## Extracted entries

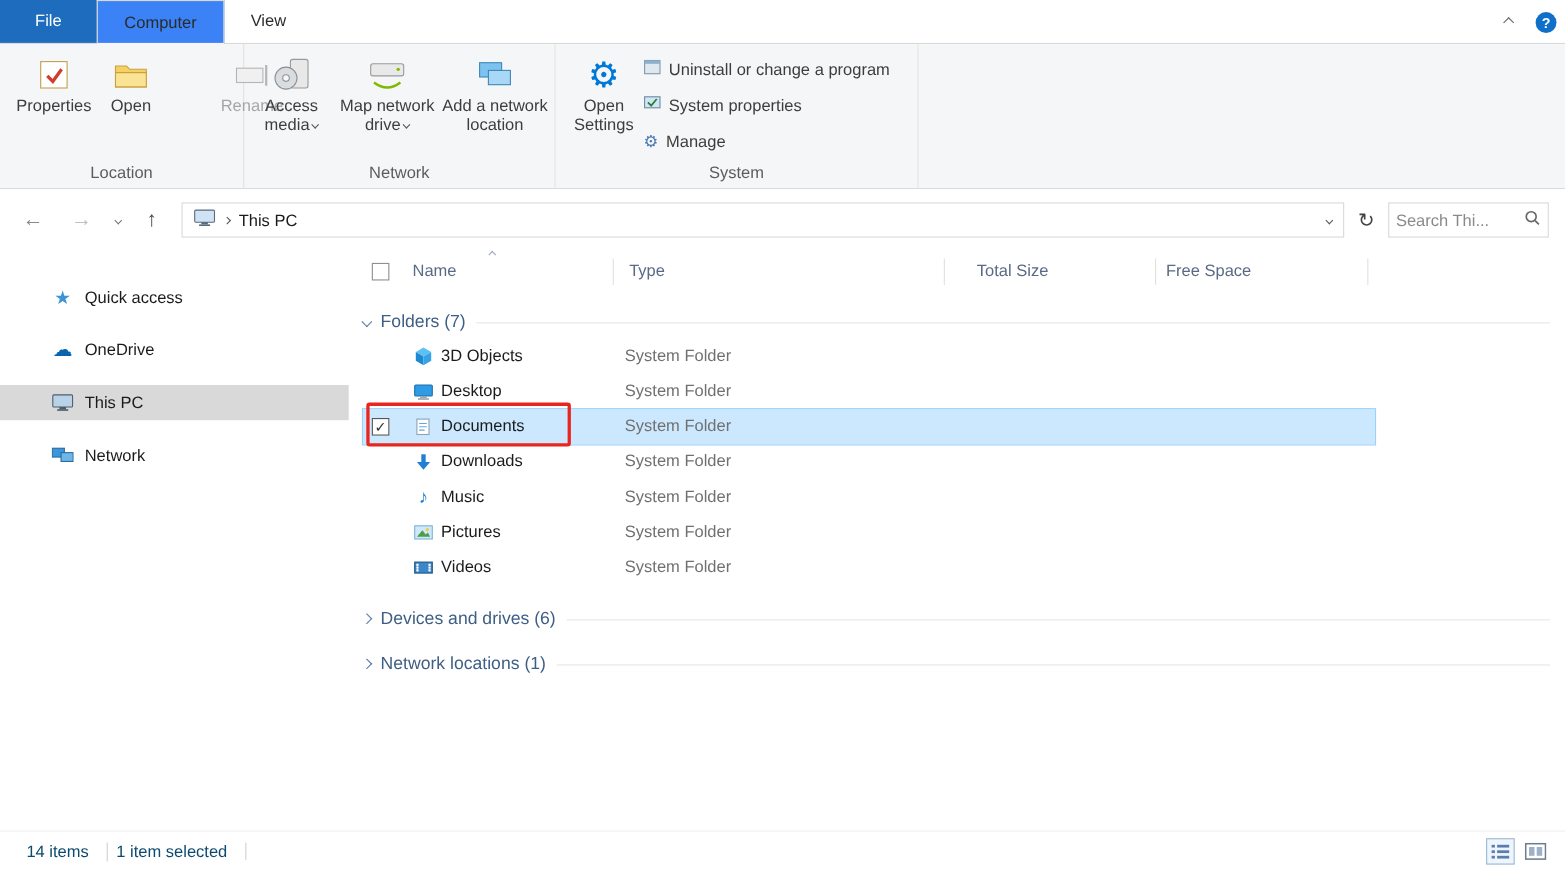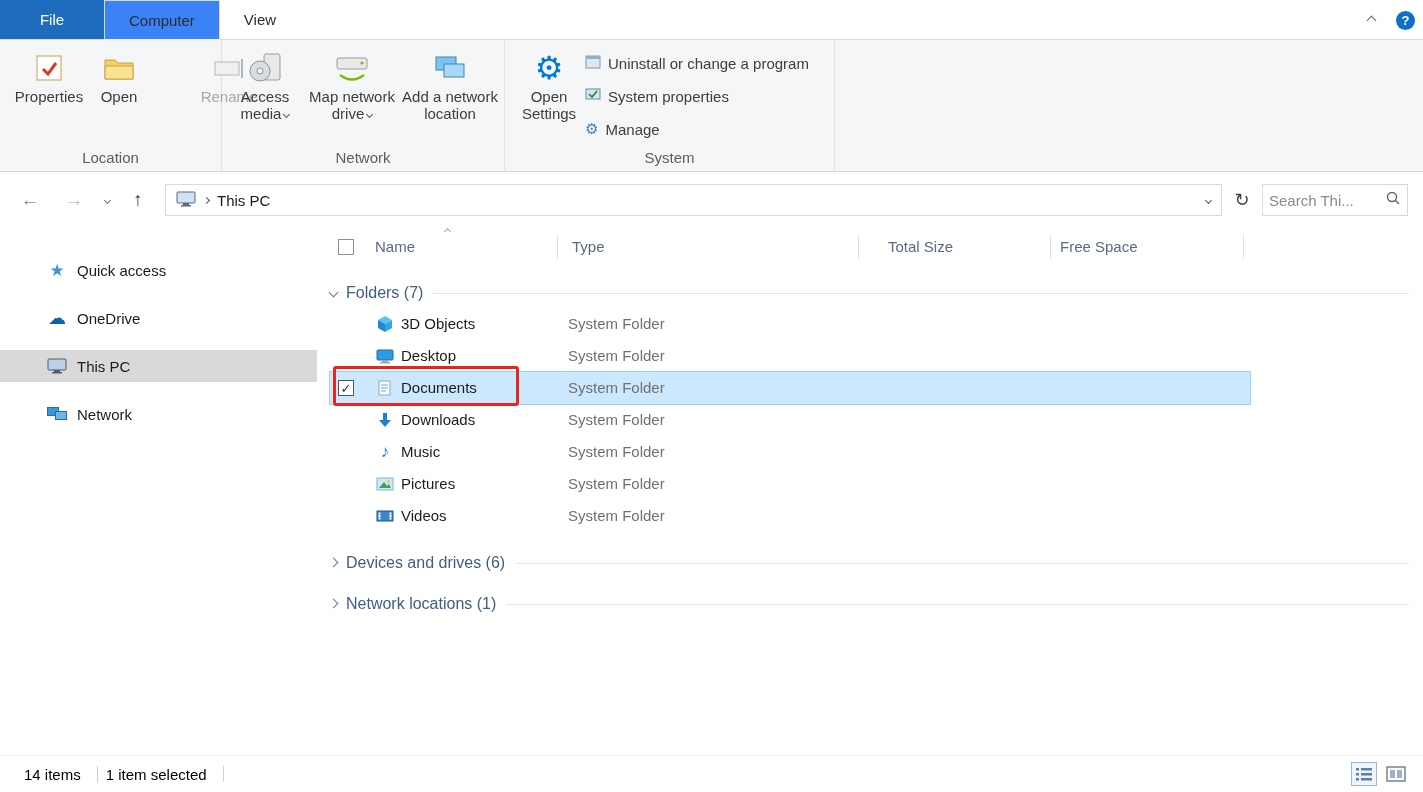--- a/index.html
+++ b/index.html
@@ -3,21 +3,21 @@
 <meta charset="utf-8">
 <style>
   * { margin:0; padding:0; box-sizing:border-box; }
   html,body { width:1423px; height:792px; overflow:hidden; background:#fff;
     font-family:"Liberation Sans", sans-serif; color:#1b1b1b; }
   .window { position:relative; width:1423px; height:792px; background:#fff; }
 
   
   .tabbar { position:absolute; left:0; top:0; width:1423px; height:40px; background:#fff;
     border-bottom:1px solid #d8d9da; display:flex; align-items:stretch; }
-  .file-tab { width:104px; background:#1d6cbe; color:#fff; display:flex; align-items:center;
+  .file-tab { width:88px; background:#1d6cbe; color:#fff; display:flex; align-items:center;
     justify-content:center; font-size:15px; cursor:default; }
   .tab { padding:0 24px; display:flex; align-items:center; font-size:15px; color:#2b2b2b; cursor:default; }
   .tab.active { background:#3b82f6; border:1px solid #d8d9da; border-bottom:1px solid #f5f6f7;
     margin-bottom:-1px; }
   .tabbar-right { position:absolute; right:8px; top:0; height:40px; display:flex; align-items:center; gap:14px; }
   .ribbon-collapse { width:22px; height:22px; display:flex; align-items:center; justify-content:center; color:#6b6b6b; }
   .help-btn { width:19px; height:19px; border-radius:50%; background:#1070c9; color:#fff;
     font-size:13px; font-weight:bold; display:flex; align-items:center; justify-content:center; }
 
   
@@ -97,21 +97,21 @@
   .row .rname { position:absolute; left:71px; top:7px; color:#1b1b1b; }
   .row .rtype { position:absolute; left:238px; top:7px; color:#707070; }
   .row.selected { background:#cce8ff; outline:1px solid #99d1ff; }
   .music-ico { color:#1f7fd6; font-size:17px; line-height:18px; }
 
   .annotation { position:absolute; left:16px; top:100px; width:186px; height:40px;
     border:3px solid #e8261d; border-radius:3px; pointer-events:none; z-index:5; }
 
   
   .statusbar { position:absolute; left:0; bottom:0; width:1423px; height:37px; background:#fff;
-    border-top:1px solid #efefef; display:flex; align-items:center; font-size:15px; color:#000000; }
+    border-top:1px solid #efefef; display:flex; align-items:center; font-size:15px; color:#0c4a6e; }
   .sb-count { margin-left:24px; padding-right:16px; }
   .sb-sel { border-left:1px solid #d0d0d0; padding-left:8px; padding-right:16px; }
   .sb-enddiv { border-left:1px solid #d0d0d0; height:16px; }
   .sb-views { position:absolute; right:14px; top:6px; display:flex; gap:6px; }
   .viewbtn { width:26px; height:24px; display:flex; align-items:center; justify-content:center; }
   .viewbtn.active { border:1px solid #9ab8d8; background:#eef5fc; }
 </style>
 </head>
 <body>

## What you need to do
Nothing but the lines from the one holding "background:#cce8ff; outline:1px solid" to the end of the entries should be returned, each exactly as it stands.

## Your solution
   .row.selected { background:#cce8ff; outline:1px solid #99d1ff; }
   .music-ico { color:#1f7fd6; font-size:17px; line-height:18px; }
 
   .annotation { position:absolute; left:16px; top:100px; width:186px; height:40px;
     border:3px solid #e8261d; border-radius:3px; pointer-events:none; z-index:5; }
 
   
   .statusbar { position:absolute; left:0; bottom:0; width:1423px; height:37px; background:#fff;
-    border-top:1px solid #efefef; display:flex; align-items:center; font-size:15px; color:#000000; }
+    border-top:1px solid #efefef; display:flex; align-items:center; font-size:15px; color:#0c4a6e; }
   .sb-count { margin-left:24px; padding-right:16px; }
   .sb-sel { border-left:1px solid #d0d0d0; padding-left:8px; padding-right:16px; }
   .sb-enddiv { border-left:1px solid #d0d0d0; height:16px; }
   .sb-views { position:absolute; right:14px; top:6px; display:flex; gap:6px; }
   .viewbtn { width:26px; height:24px; display:flex; align-items:center; justify-content:center; }
   .viewbtn.active { border:1px solid #9ab8d8; background:#eef5fc; }
 </style>
 </head>
 <body>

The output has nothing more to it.